Quacking like a canard
On Wednesday evening, Karl Rove was ushered to the roundtable of PBS, where he wiped all but angelic fingerprints off the Swift boat liars. Along the way, he repeated the canard that in his April 1971 testimony before the Senate Foreign Relations Committee, Ho Chi (sorry, John) Kerry called all American soldiers war criminals.
This dirty little barnyard beast of a slur has been quacking around the airwaves for weeks, but master moderator Jim Lehrer has evidently been too busy to fact-check. In the majestic presence of Rove, he stood mute on the subject -- no question, no comment, nothing. It would be beneath his dignity, perhaps, to look up the transcript of Kerry's testimony, the Googling of which takes a grand total of 0.52 seconds. PBS' house historians had nothing to say on the subject, either, no doubt preoccupied with the burning question of the tradition of vice-presidential appearances at conventions and other such urgent pursuits.
If any of these worthies had lifted fingers to keyboard, they would have seen that Kerry was citing the testimony of more than a hundred veterans at a Vietnam Veterans against the War event in Detroit earlier that year. Kerry was there. He heard 71 of them say they were eyewitnesses to war crimes. He heard 13 more say that they themselves had committed war crimes.
He summarized what he heard in words sound-bitten into the Swifties' second commercial as follows: "They had personally raped, cut off ears, cut off heads ... randomly shot at civilians ... cut off limbs, blown up bodies ... razed villages in a fashion reminiscent of Genghis Khan ... crimes committed on a day-to-day basis ... ravaged the countryside of South Vietnam."
They: the soldiers who bore witness to what they had seen and done. He never said that all American soldiers had committed war crimes. Repeat, never.

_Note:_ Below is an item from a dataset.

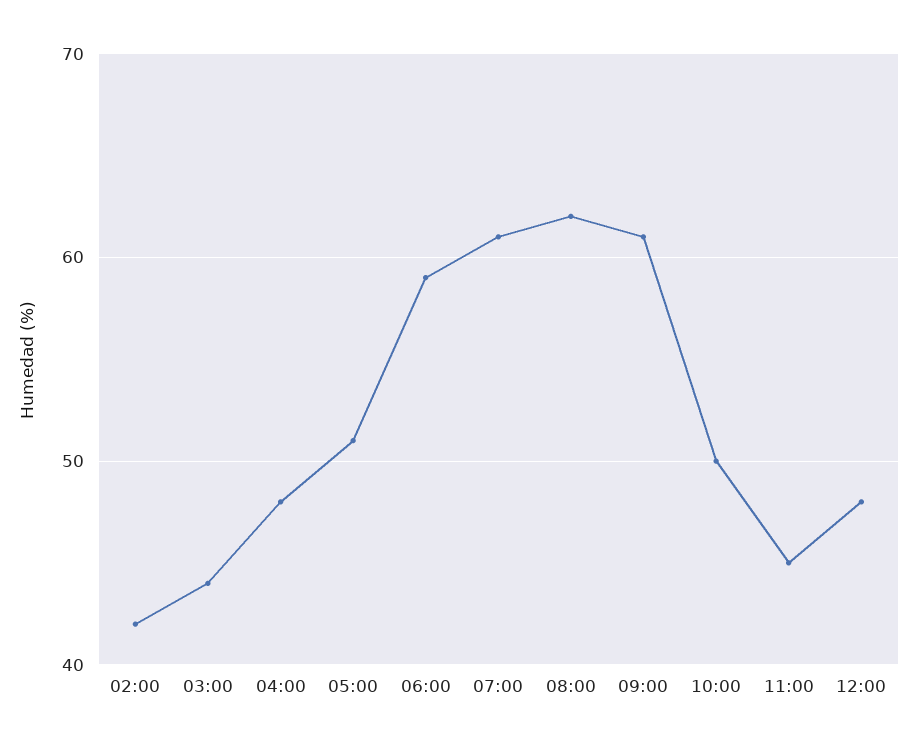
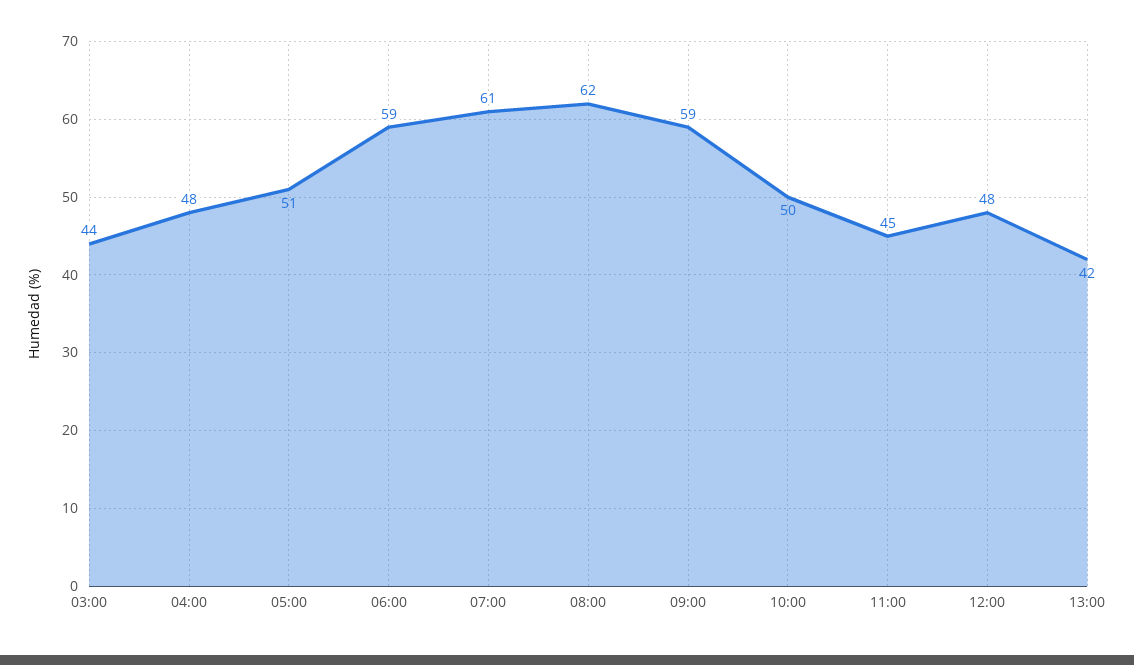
02:00: 42 -> none
09:00: 61 -> 59
13:00: none -> 42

No one but a raw propagandist could deny that some American soldiers committed war crimes in Vietnam. No scholar fails to recognize that Washington policies like “free fire zones” (read: shoot anything that moves) prescribed those crimes. That is exactly what Kerry said in 1971.
If it walks like a canard and quacks like a canard, it's … the Public Broadcasting System.
Confidence game
When asked about Bob Dole's smear of his “good friend” John Kerry, George Bush Senior told CNN's Paula Zahn on Monday: "I have great confidence in Bob Dole. … I don't think he'd be out there just smearing. I think he was concerned about what he actually saw with his own eyes and what he actually heard with his own ears.”
Huh? Bob “Stop Lying About My Record” Dole smearing?
Zahn did not make so bold as to ask what on earth the man meant. What Dole saw with his own eyes and heard with his own ears in Vietnam? At the 1971 hearing? What?
Manic obsession
Zell Miller snarled about the Democrats' “manic obsession to bring down the commander in chief.”
He brought one down himself, declaring that Dwight Eisenhower liberated southern Korea. Doesn't he know that nowadays everybody's supposed to wrap Harry Truman in a big, fat, gooey bipartisan embrace?
He ushered in another guest appearance with the obligatory canard, “As a war protestor, Kerry blamed our military.”
And not to be outdone by anyone on Night 3, not even the vice president of the United States himself, Miller spat out the phrase “20 years of votes” (Kerry, against weapons) as if what he really wanted to bark out -- really, really wanted -- was “20 years of treason.”
In case you were wondering what a speaker would have to do to cross the line and provoke commentators out of their blandness, Miller answered the question. On MSNBC, Chris Matthews had been passing out kudos for so-so speeches all week (Arnold Schwarzenegger, Rudy Giuliani), along with the rest of his shall-we-say tipped panel (Joe Scarborough and Jon Meacham for the right, Andrea Mitchell for the center). But in his keynote, Miller lost one marble too many. In a postgame interview, Matthews asked him: “Do you believe that John Kerry and Ted Kennedy really only believe in defending America with spitballs?” By the time the dust had cleared, Miller was… challenging Matthews to a duel. For cutting-edge sharpness, it's about time the Comedy Channel got some competition on cable.
Todd Gitlin is a professor of journalism and sociology at Columbia University and the author, most recently, of Letters to a Young Activist.